4. Locking — Gap & Next-Key Locks

4.1 Row locks

SELECT ... FOR UPDATE, FOR SHARE similar to Postgres.

4.2 Gap locks — InnoDB unique

In REPEATABLE READ (default), InnoDB locks not just rows but gaps between rows to prevent phantom reads.

-- Session A
BEGIN;
SELECT * FROM users WHERE age BETWEEN 20 AND 30 FOR UPDATE;
-- Locks rows 20-30, AND gaps before 20, after 30, between rows
 
-- Session B
INSERT INTO users (name, age) VALUES ('X', 25);
-- BLOCKS due to gap lock

vs Postgres SERIALIZABLE = SSI with predicate locks.

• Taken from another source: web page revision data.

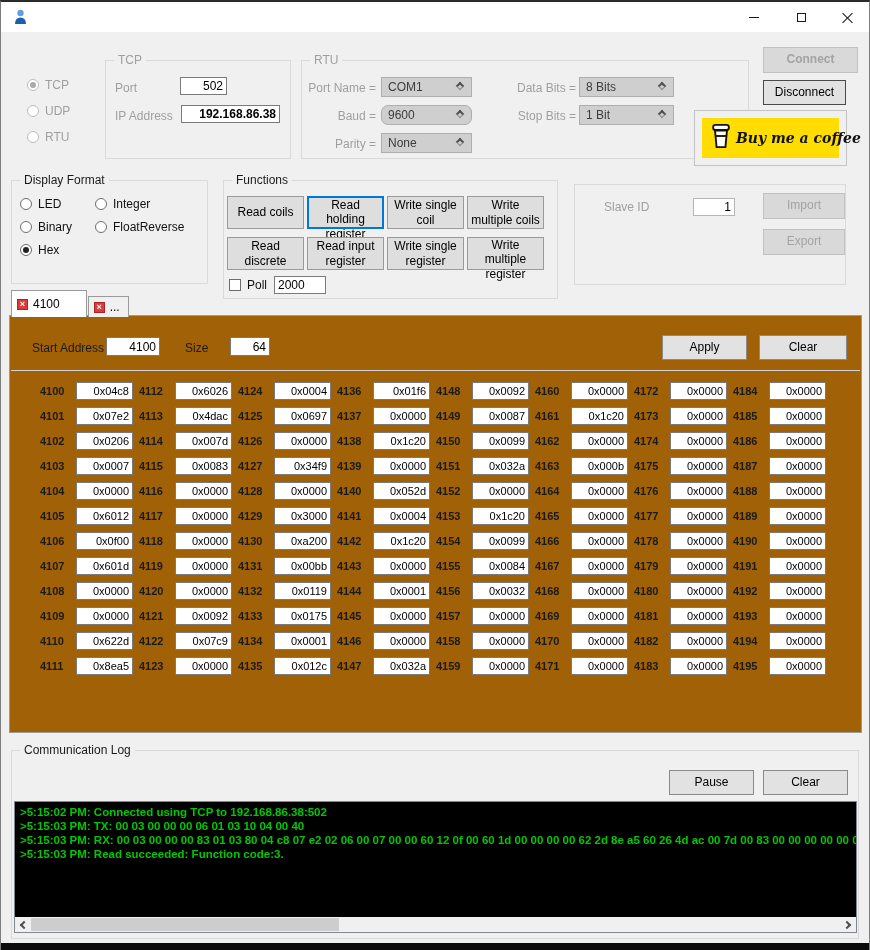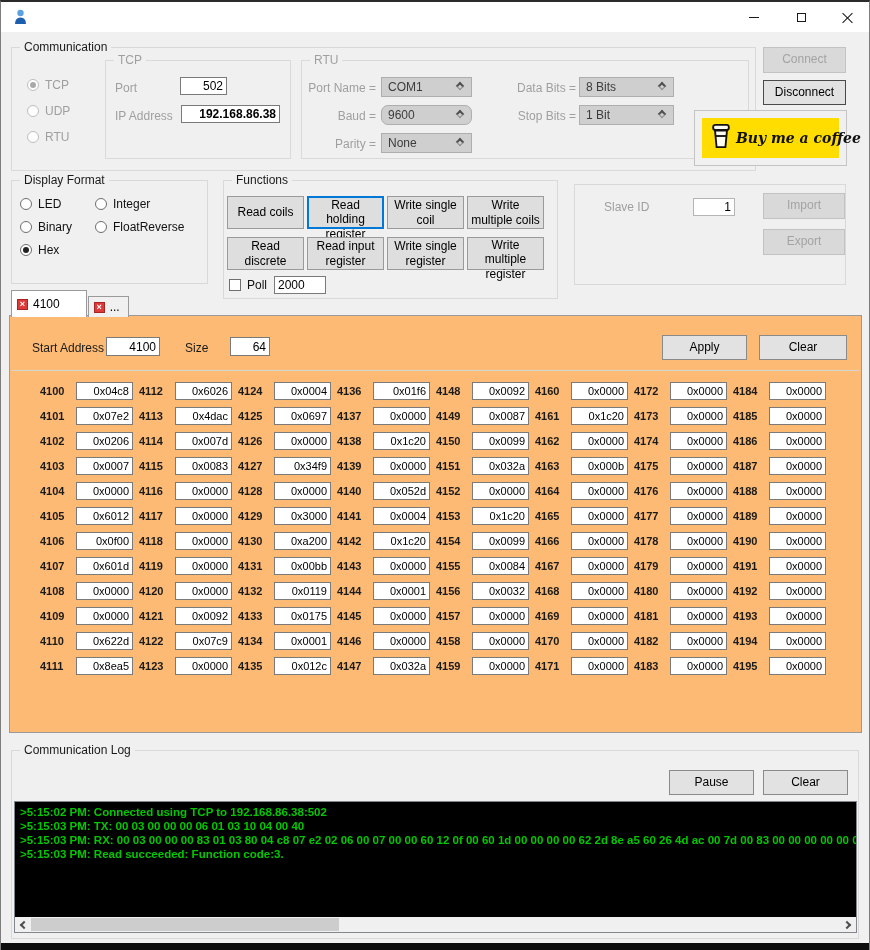"Communication" div.gbox { html: <div> <span>Communication</span> </div> -> none }
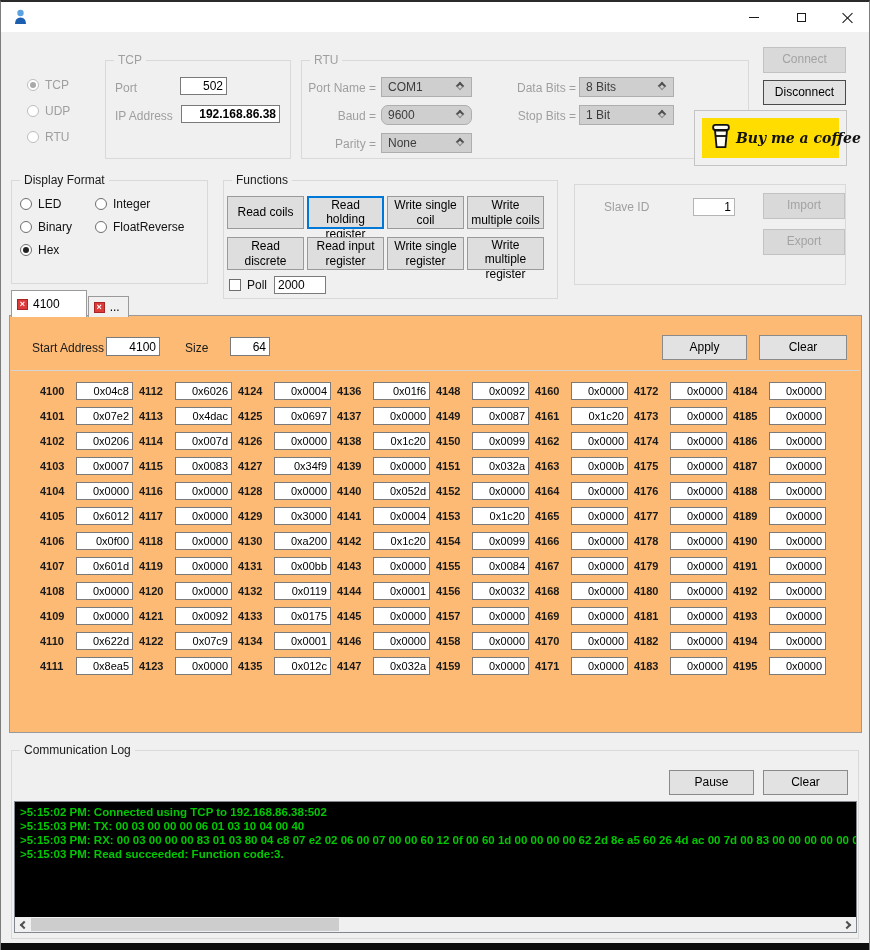"Connect" button.btn { font-weight: none -> bold; width: 83px -> 95px }
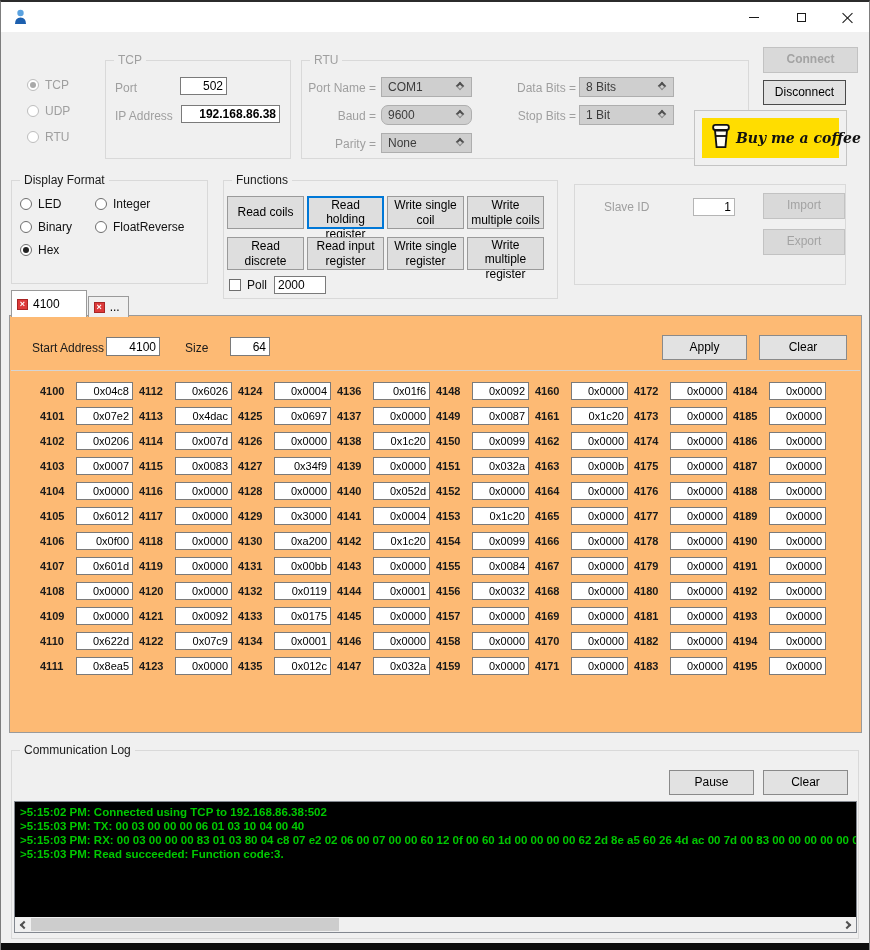"Start Address" .register-panel { background: #fdba74 -> #a16207 }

Different mechanism, same goal.

4.3 Next-key locks

Combination of row lock + gap before it.

Index: (10, 20, 30, 40)
Next-key lock on 30:
  - Locks row 30
  - Locks gap (20, 30] (exclusive 20, inclusive 30)

4.4 Deadlock pattern

Deadlocks more common in InnoDB due to gap locks. Tune:

innodb_lock_wait_timeout = 50    # default 50s
innodb_print_all_deadlocks = ON  # log all

Workaround for high deadlock rate: drop to READ COMMITTED isolation (no gap locks). App handles phantom reads.

SET SESSION TRANSACTION ISOLATION LEVEL READ COMMITTED;

Pattern at scale (Shopify, GitHub): default RC, not RR. Postgres opposite (default RC, opt-in RR/Serializable).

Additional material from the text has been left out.